The fact that they were standing in the Global Center for Combating Extremist Ideology was either an exercise in paper-thin deception or some kind of sick joke. It’s hard to express your disgust at Isis beheadings, as Trump has done, but feel nothing about the Saudi beheadings of 48 people in just four months this year.

Then again, we’re talking about Donald Trump’s feelings and his limitless capacity to lie. Of course it’s possible to condemn the “bloodthirsty killers”of Isis at the UN, and praise the “unbelievable job” of the death squads of President Duterte in the Philippines. He’s Donald Trump, a bear of very little brain who convinced himself that someone in China thinks he has a “very, very large brain”.

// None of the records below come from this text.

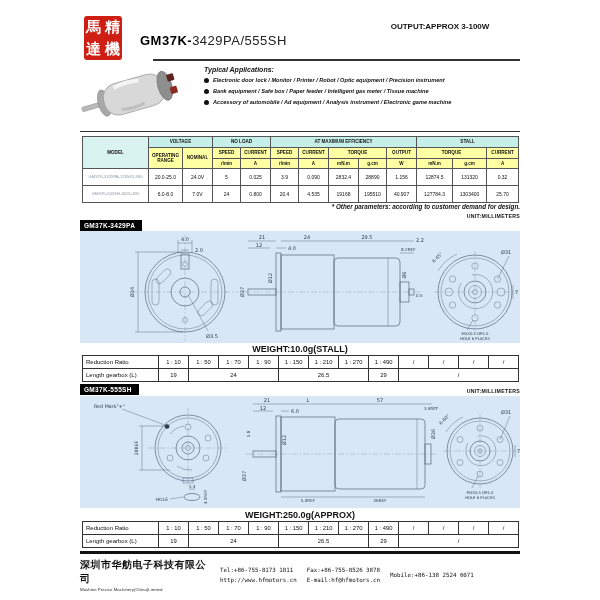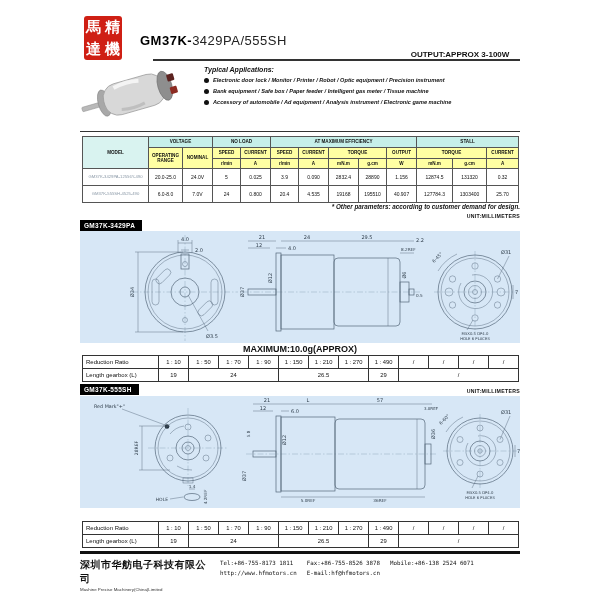--- a/index.html
+++ b/index.html
@@ -11,7 +11,7 @@
         font-family:"DejaVu Serif",serif;color:#fff;font-weight:bold;font-size:15px;line-height:1;}
   .title{position:absolute;left:140px;top:33px;font-size:13px;letter-spacing:.5px;color:#222;}
   .title b{font-weight:bold;color:#000;}
-  .hdr-right{position:absolute;left:380px;top:22px;width:160px;text-align:center;margin-top:28px;}
+  .hdr-right{position:absolute;left:360px;top:22px;width:160px;text-align:center;}
   .hdr-output{font-size:8px;font-weight:bold;}
   .hdr-sub{font-size:11px;font-weight:bold;font-style:italic;margin-top:6px;letter-spacing:.5px;}
   .hdr-line{position:absolute;left:153px;top:59px;width:367px;height:2px;background:#333;}

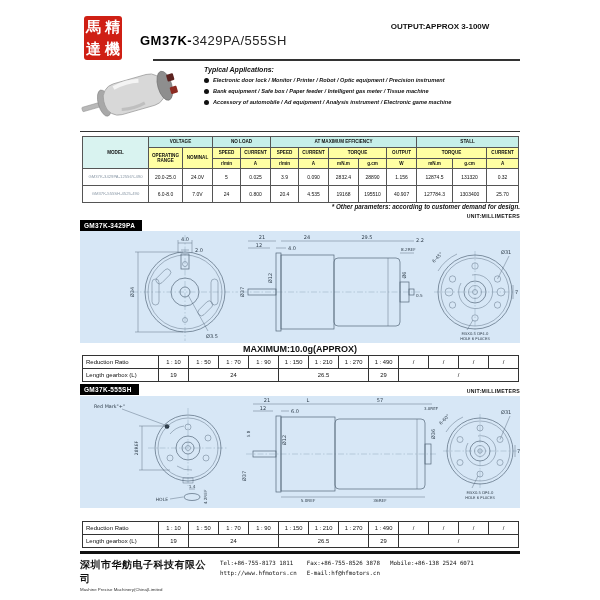--- a/index.html
+++ b/index.html
@@ -286,7 +286,7 @@
     </svg>
   </div>
 
-  <div class="weight w1">MAXIMUM:10.0g(APPROX)</div>
+  <div class="weight w1">WEIGHT:10.0g(STALL)</div>
 
   <table class="red r1">
     <colgroup>

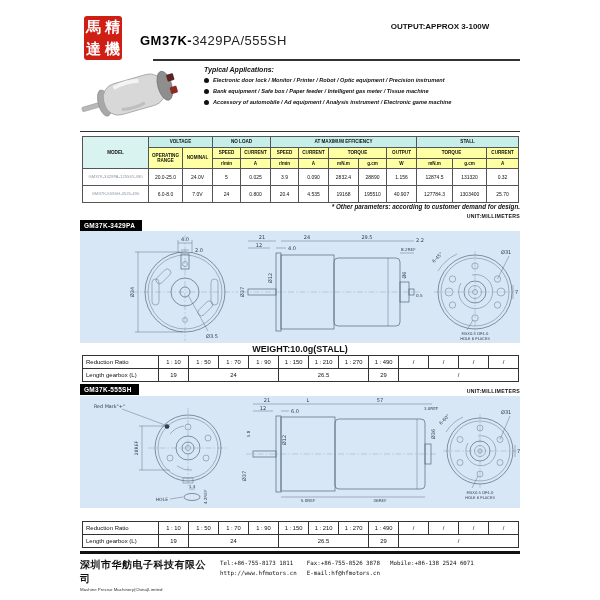--- a/index.html
+++ b/index.html
@@ -413,6 +413,7 @@
     </svg>
   </div>
 
+  <div class="weight w2">WEIGHT:250.0g(APPROX)</div>
 
   <table class="red r2">
     <colgroup>

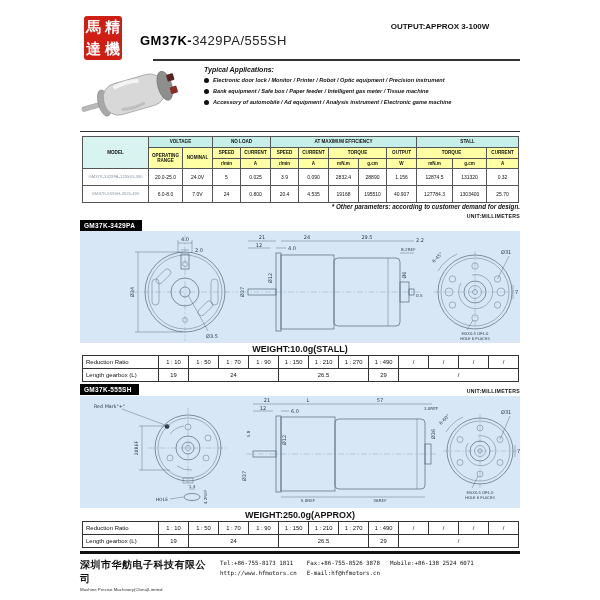--- a/index.html
+++ b/index.html
@@ -59,7 +59,7 @@
   .r1{top:355px;} .r2{top:521px;}
   
   .foot-line{position:absolute;left:80px;top:551px;width:440px;height:3px;background:#111;}
-  .footer{position:absolute;left:80px;top:558px;width:460px;display:flex;align-items:flex-start;}
+  .footer{position:absolute;left:80px;top:558px;width:460px;display:flex;align-items:center;}
   .f-co{width:130px;}
   .f-cn{font-size:10px;font-weight:bold;font-family:"DejaVu Serif",serif;letter-spacing:.5px;}
   .f-en{font-size:4.4px;color:#333;margin-top:1px;}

As a self-certified genius, Trump now finds himself in something of a Saudi pickle. The supposedly reformist crown prince Mohammed bin Salman was supposed to help him clean up the world by taking on Tehran. But Saudi Arabia can’t even clean up an Istanbul consulate after their own goons are alleged to have hacked to death a single troublesome journalist.

First Trump promised “severe punishment” for those responsible for Jamal Khashoggi’s death, albeit punishment that didn’t harm any arms contracts the Saudis were interested in. No matter that the Saudis can’t easily substitute another country’s weapons after spending gazillions of dollars on US ones. This commander-in-chief obviously knows his arms from his elbows.

Then Trump spoke to the crown prince, who pinky-promised he had nothing to do with the 15 men identified by the Turkish media as belonging to a grisly hit-squad, which reportedly included an autopsy specialist carrying his own bone saw. So the 45th president of the United States gullibly and dutifully bleated something about “rogue killers” and “very, very strong” denials. In what is surely a remarkable coincidence, Saudi sources leaked word that they were preparing to admit the killing, but insisted it was an interrogation that went wrong.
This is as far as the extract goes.